The species was collected at the entrance to the Ševerova Cave, occasional karstic source of the intermittent Krasulja rivulet in Krbava field and two year later (on 2 June 2021) near the karstic source of the same rivulet, near the village of Mirići. The Ševerova Cave (old name Hrnjakova Cave) is located on the northern edge of the Krbava field (karst field located near settlement Krbavica in the vicinity of the Plitvice Lakes National Park). The temporary Krasulja rivulet is part of the hydrogeological system of the Krbavica River (Figure 5E). For several months a year, the water runs from the cave and forms the Krasulja rivulet, which flows into the Krbavica River and sinks on the south side of the field. When the discharge of the Krasulja falls below 60 l/sec, the water-flow ceases from Ševerova Cave (Malinar and Čepelak 2009). The stream does not have a rich stonefly fauna and the species found at this locality, except the newly-described species of Isoperla, are Amphinemura standfussi (Ris, 1902) and Nemoura cinerea (Retzius, 1783). The substrate at the collection site of larvae was mainly composed of larger fractions.

Figure 5. 

Type locality of the Popijač’s Yellow Sally, Isoperla popijaci sp. nov.: Ševerova Cave in Croatia A and B photographs in wet phase C, D photographs in dry phase E map (blue circle indicates type locality).

Conservation status

The new species should probably be regarded as Critically Endangered (CR) or Vulnerable (VU) by the IUCN Criteria. Up to now, it is known only from the areas nearby two karstic sources.

Phylogenetic part

The alignment of COI gene sequences was 658 bp in length and comprised of 202 variable sites, of which 139 were parsimony informative. Three implemented criteria of phylogenetic reconstruction (NJ, ML and BI) resulted in congruent topologies with highly similar support values (Figure 6), characterised by the presence of two deeply divergent lineages, I. popijaci sp. nov. and “Isoperla PL”, which did not cluster with any of the currently defined taxa.

Figure 6. 

Maximum Likelihood cladogram, based on the analysis of the COI haplotypes of Isoperla species. Numbers at the nodes indicate Neighbour-Joining (NJ), Maximum Likelihood (ML) bootstrap support values (BS) and Bayesian posterior probabilities (BPP), respectively. The results of species delimitations are represented with the vertical bars, from left to right, indicate the OTUs inferred by bPTP, ABGD and mPTP. “Isoperla PL” indicates additional separate lineage obtained in this study. Terminal codes present BOLD/GenBank Process ID, as in Table 1.

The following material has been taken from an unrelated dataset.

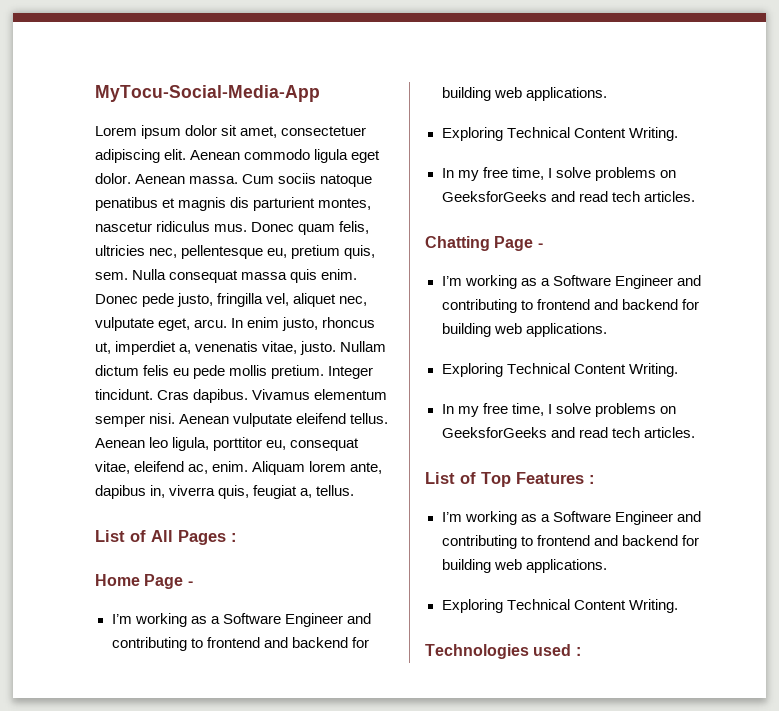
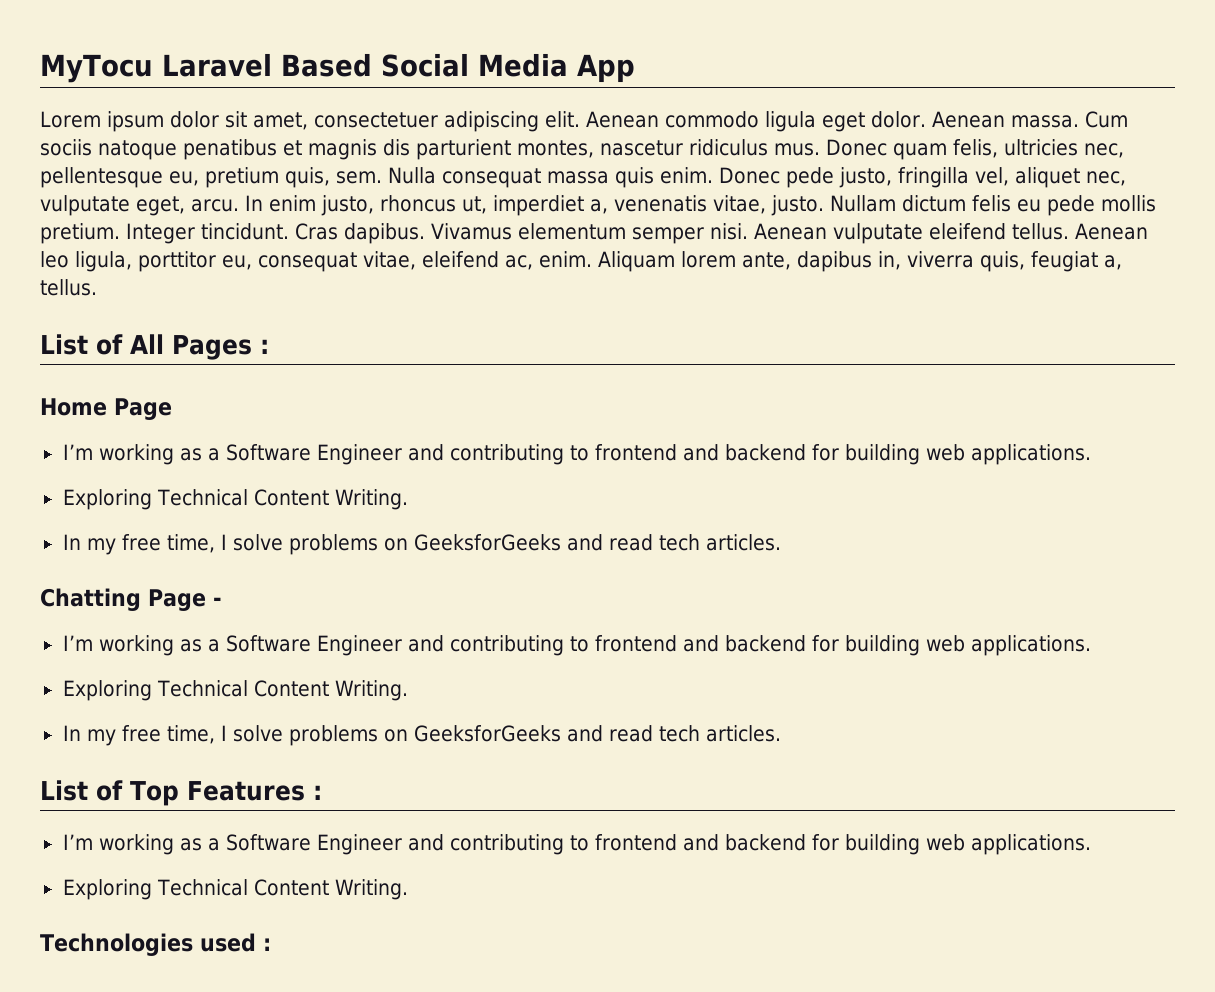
[95,85,320,102] MyTocu-Social-Media-App -> [40,53,635,83] MyTocu Laravel Based Social Media App
[187,581,193,586] - -> (172, 409) none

Mitochondrial COI sequences, obtained from I. popijaci sp. nov. (adults and larva), were identical (a single unique haplotype). The monophyly of the newly-described species is highly supported (Figure 6). This species represents the first branch-off within the clade comprised of monophyletic I. lugens and I. rivulorum subclades, as well as another tentative new taxon obtained in this study (clade designated as “Isoperla PL” with representatives CROPL214–21 and CROPL230–21). The designation “PL” denotes the abbreviation Plitvice Lakes, nearby where a specimen was found. Five sequences of “Isoperla PL” represent 2 haplotypes (CROPL214–21 and CROPL230–21) with low intraspecific uncorrected p-distance (0.0096).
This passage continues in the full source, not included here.